Tim, thank you for the reference.

(if anyone has any tips for quoting emails which were sent before I joined the mailing list, that would be appreciated. I will try to add relevant details in mine)

I will try and address some of the points from that discussion and why they aren't satisfying to me, and why Python should (still) strive for reliably ordered sets.

[Tim Peters <tim.peters@gmail.com>]

> "The problem" is that deletions leave _two_ kinds of holes: one in
the hash table, and another in the contiguous vector.

> The latter
holes cannot be filled with subsequent new hash+key+value records
because that would break insertion order.

...

> Algorithms doing a lot of mixing of adds and deletes seem a lot more common for sets than for dicts, and so the ordered dict's basic implementation _approach_ is a lot less suitable for sets.

...

> Note: the holes left by deletions _wouldn't_ be "a problem" _except_ for maintaining insertion order.

> If we were only after the memory savings, then on deletion "the last" record in the contiguous array could be moved into the hole at once, leaving the array hole-free again. But that also changes the order. IIRC, that's what the original "compact dict" _did_ do.
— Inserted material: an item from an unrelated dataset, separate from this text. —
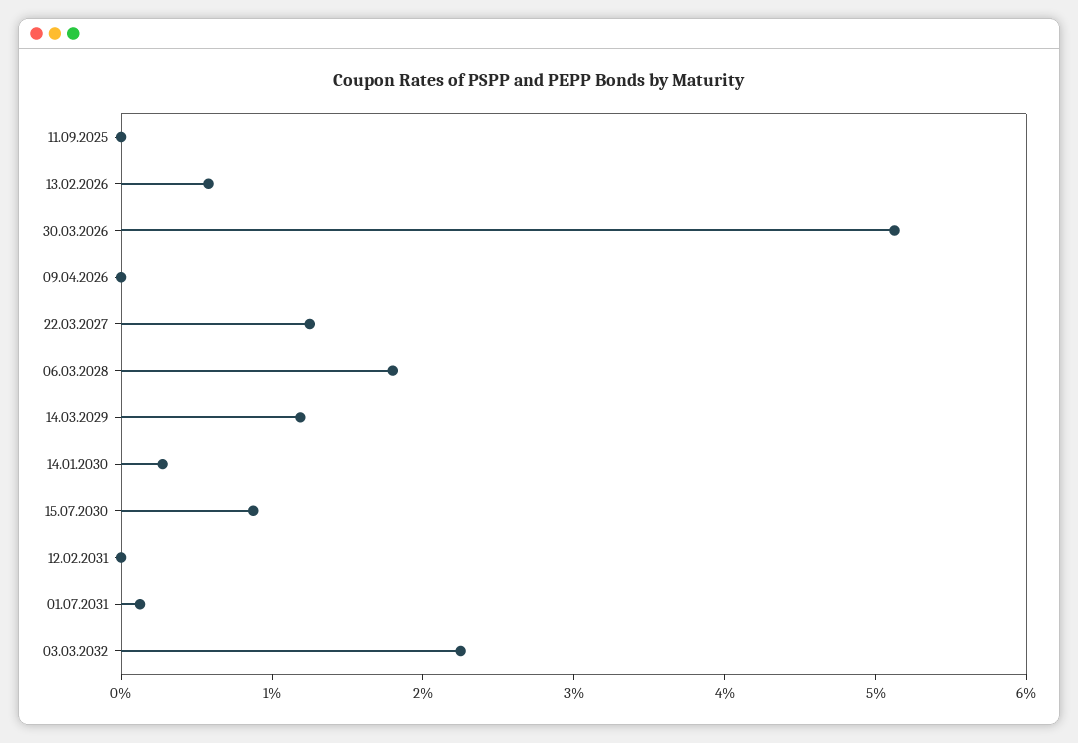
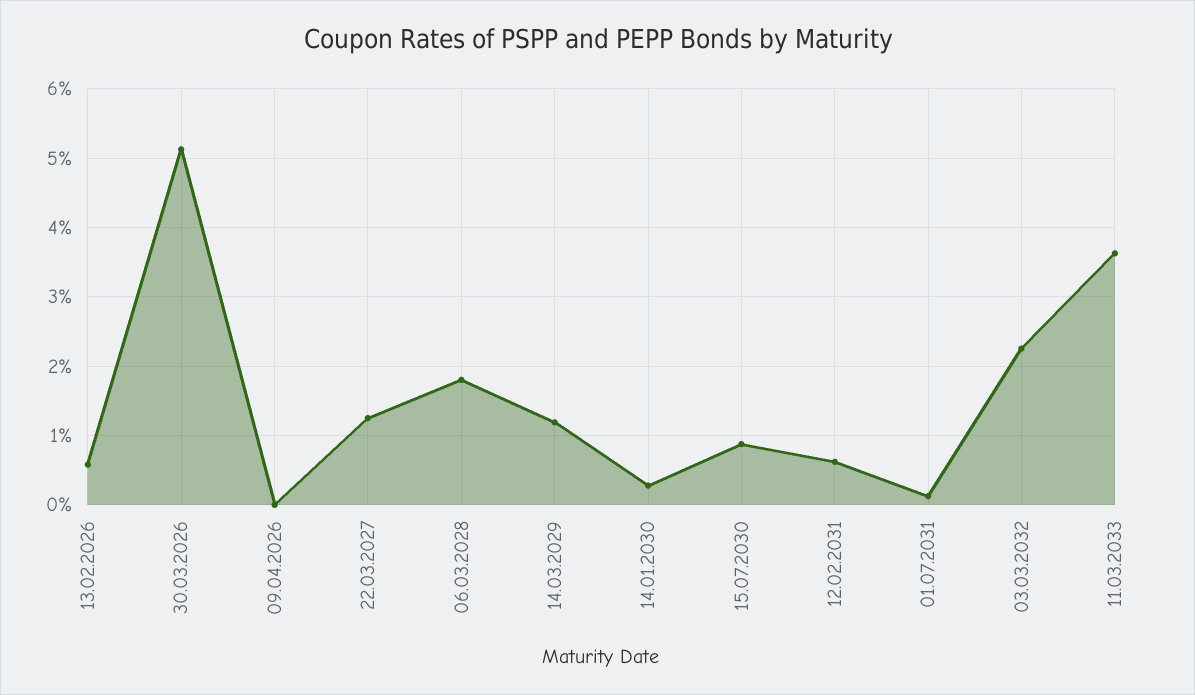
11.09.2025: 0 -> none
12.02.2031: 0 -> 0.6
11.03.2033: none -> 3.6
> Algorithms doing a lot of mixing of adds and deletes seem a lot more common for sets than for dicts, and so the ordered dict's basic implementation _approach_ is a lot less suitable for sets.

...

> Note: the holes left by deletions _wouldn't_ be "a problem" _except_ for maintaining insertion order.

> If we were only after the memory savings, then on deletion "the last" record in the contiguous array could be moved into the hole at once, leaving the array hole-free again. But that also changes the order. IIRC, that's what the original "compact dict" _did_ do.

When a large operation which is destructive (i.e. computing some difference of sets), there could be a `set_fill_in_holes()`, called when `num_entries_including_holes > real_num_entries * FILL_IN_FAC`, that would rebuild the holes.

Naively, it may take O(N) complexity, but if done alongside an operation that is already O(N) (i.e. set difference of two sets of similar cardinality), it may quickly disappear (especially since no 'expensive' operations like calculating hashes are required) and not affect performance. Specifically, I bet it would have a small constant factor, since a simple O(N) for loop and perhaps O(N) scratch space is required, it would just be shuffling bytes and replacing indices.

The problem may come when user code with repeated additions and subtractions of individual elements are presented (i.e. the user writes `for elem in B: A.remove(elem)` instead of `A -= set(B)`). This would cause a couple of single deletions to be O(N), which may be unacceptable; however, if this was done with specific ratios (like once the number of entries including holes reaches twice the amount of real entries), then it would only run every ~N deletions, which would amortize the operation to O(1+N/N)=O(1)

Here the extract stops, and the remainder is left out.